# Indonesian/Malay: ya



## WannaBFluent

Selamat,

Can someone explains the meaning of the ya repeated at the end of each sentences in the following lines :

Beberapa tahun belakangan ini ya, Islam berkembang pesat di Amerika, ya. Jumlah warga Muslim yang sebenarnya memang susah dipastikan ya, tapi menurut berbagai penelitian ya, diperkirakan 5-7 juta, ya. Disamping itu Islam juga agama yang sering disalahpahami, ya. Misalnya, beberapa orang masih menganggap bahwa Islam identik dengan terorisme,  ya. Nah, karena itulah warga Muslim di Amerika menghadapi tantangan tersendiri ya, terutama bagi kaum Muslimah yang ingin menegaskan atribut keislaman mereka, ya.

In the past several years, the Islamic religion has grown rapidly in America. The total number of Muslims is hard to confirm, but, according to different surveys there are approximately five to seven million. In addition, Islam is often misunderstood. For example, some people equate Islam with terrorism. Well, because of that, Muslims in America face their own challenges, especially Muslim women who want to emphasize their Islamic identity.
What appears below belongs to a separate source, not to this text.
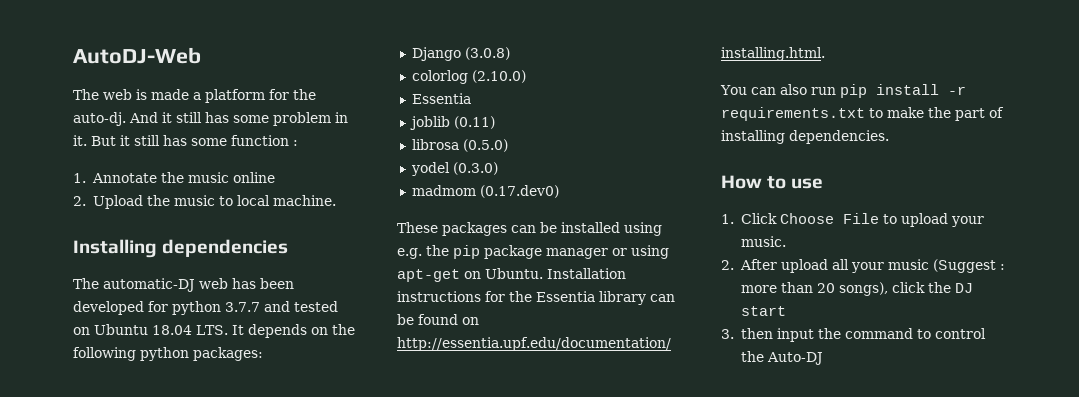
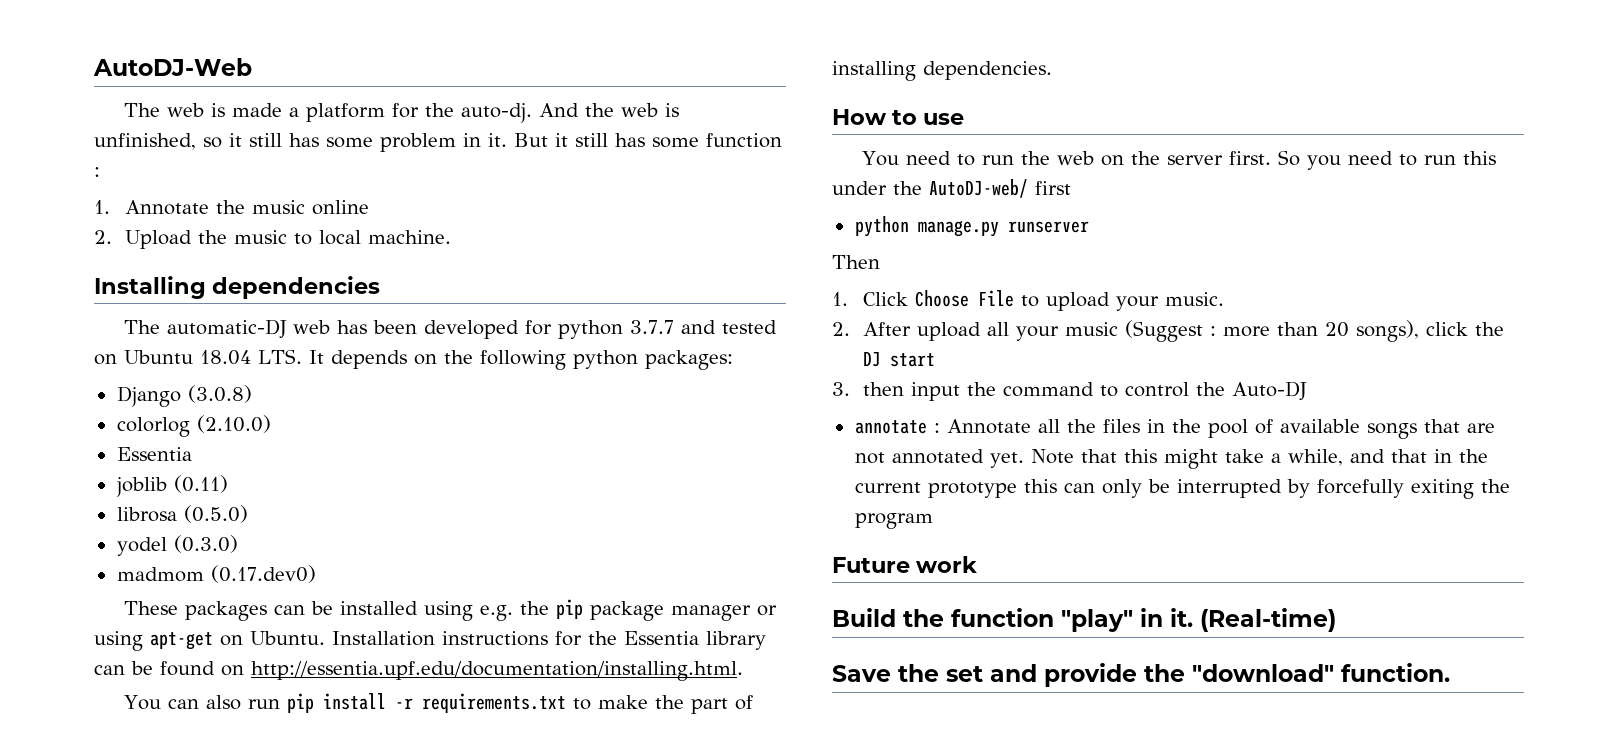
(158, 117) none -> [584,103,679,117] [94,133,222,150] the web is unfinished, so
(824, 183) none -> [861,150,1496,170] [832,179,1071,198] [854,216,1089,237] [832,255,880,269] // You need to run the web on the server first. So you need to run this under the AutoDJ-web/ first // python manage.py runserver // Then
(823, 358) none -> [854,419,1495,439] [854,449,1488,469] [854,479,1510,499] [854,513,933,529] [832,556,978,573] [832,608,1336,632] [832,663,1450,687] // annotate : Annotate all the files in the pool of available songs that are not annotated yet. Note that this might take a while, and that in the current prototype this can only be interrupted by forcefully exiting the program // Future work // Build the function "play" in it. (Real-time) // Save the set and provide the "download" function.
Is the ya here just to accentuate the veracity of the afirmation?

Terima kasih.


----------



## Marcopiove

Ya means yes and it's used to emphasize the meaning of what is being said. It's used in spoken language anyway, it would be quite weird to read something like this.


----------



## Cenzontle

This raises another question:  
Is it just a coincidence that the *Dutch *for "yes" is "ja", pronounced the same, and—before the spelling reform—even written the same?


----------



## Rani_Author

WannaBFluent said:


> Can someone explains the meaning of the ya repeated at the end of each sentences in the following lines :
> 
> Beberapa tahun belakangan ini ya, Islam berkembang pesat di Amerika, ya. Jumlah warga Muslim yang sebenarnya memang susah dipastikan ya, tapi menurut berbagai penelitian ya, diperkirakan 5-7 juta, ya. Disamping itu Islam juga agama yang sering disalahpahami, ya. Misalnya, beberapa orang masih menganggap bahwa Islam identik dengan terorisme,  ya. Nah, karena itulah warga Muslim di Amerika menghadapi tantangan tersendiri ya, terutama bagi kaum Muslimah yang ingin menegaskan atribut keislaman mereka, ya.
> 
> Is the ya here just to accentuate the veracity of the afirmation?
> 
> Terima kasih.



Bonjour!

[Off-topic comments removed by moderator]

"Ya" is "oui". It's true.

Also could use for "thinking if the speakers don't know the exact fact", like "environ". Like in this sentence: "Tapi, menurut berbagai penelitian ya... diperkirakan 5-7 juta".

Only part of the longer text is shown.